§ Assignment: Keep every word of the listing and reproduce it exactly, but set aside any image found there.

┌──

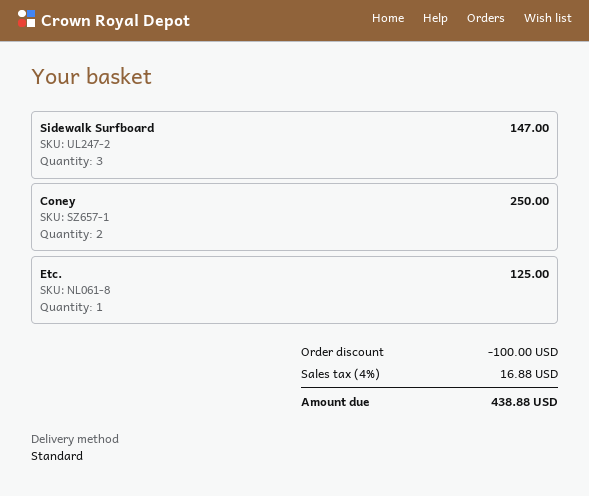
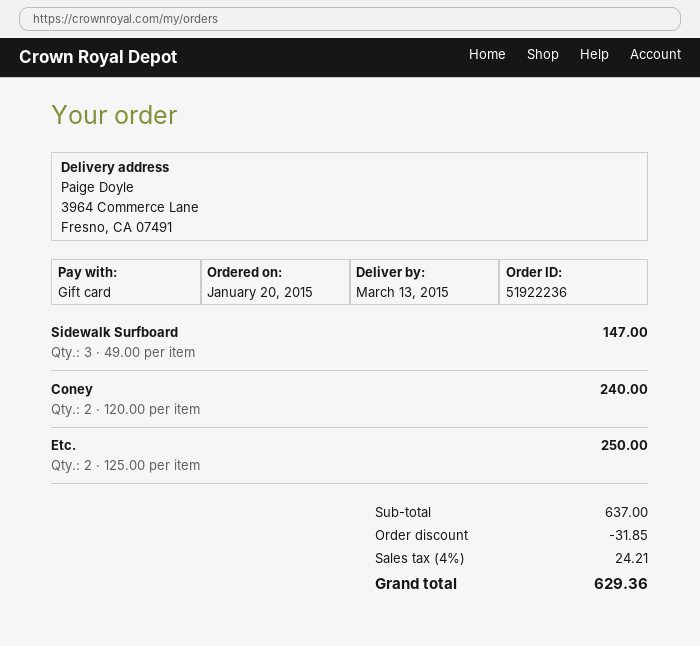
Coney: 2 for 250.00 -> 2 for 240.00
Etc.: 1 for 125.00 -> 2 for 250.00
discount: 100.00 -> 31.85
tax: 4% = 16.88 -> 4% = 24.21
total: 438.88 -> 629.36

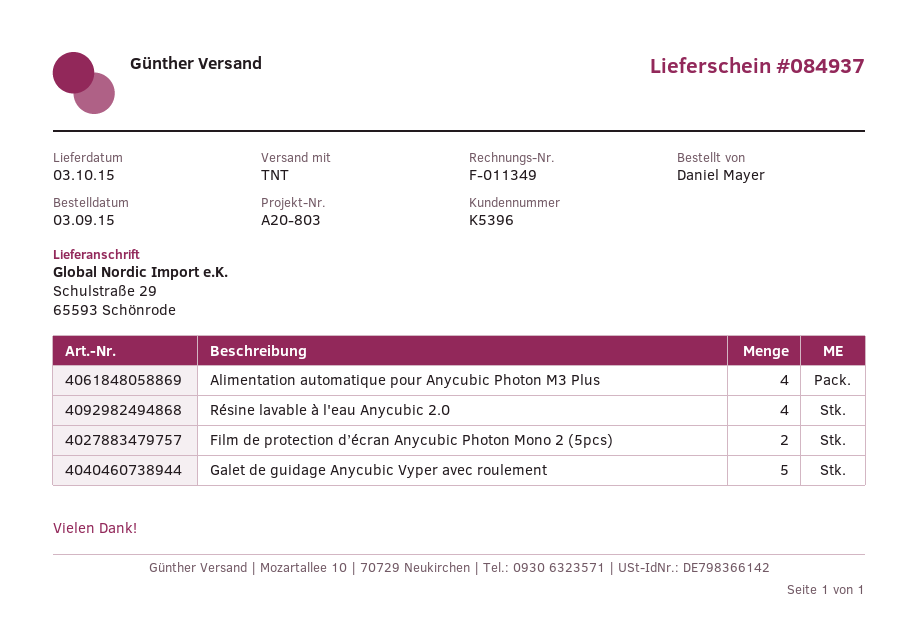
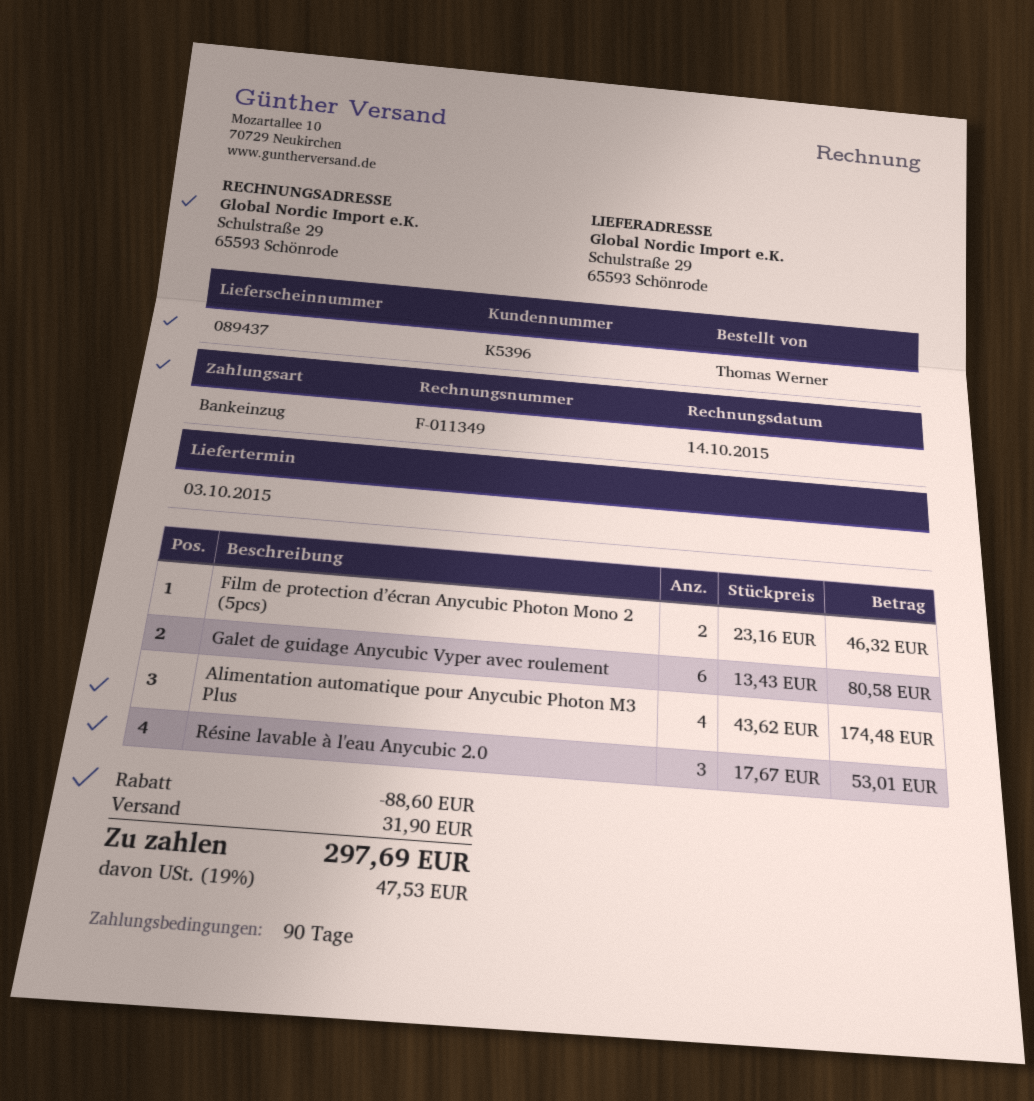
delivery note number: 084937 -> 089437
ordered by: Daniel Mayer -> Thomas Werner
Résine lavable à l'eau Anycubic 2.0: 4 -> 3
Galet de guidage Anycubic Vyper avec roulement: 5 -> 6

└──

§ Solution to the problem:
Coney: 2 for 250.00 -> 2 for 240.00
Etc.: 1 for 125.00 -> 2 for 250.00
discount: 100.00 -> 31.85
tax: 4% = 16.88 -> 4% = 24.21
total: 438.88 -> 629.36

delivery note number: 084937 -> 089437
ordered by: Daniel Mayer -> Thomas Werner
Résine lavable à l'eau Anycubic 2.0: 4 -> 3
Galet de guidage Anycubic Vyper avec roulement: 5 -> 6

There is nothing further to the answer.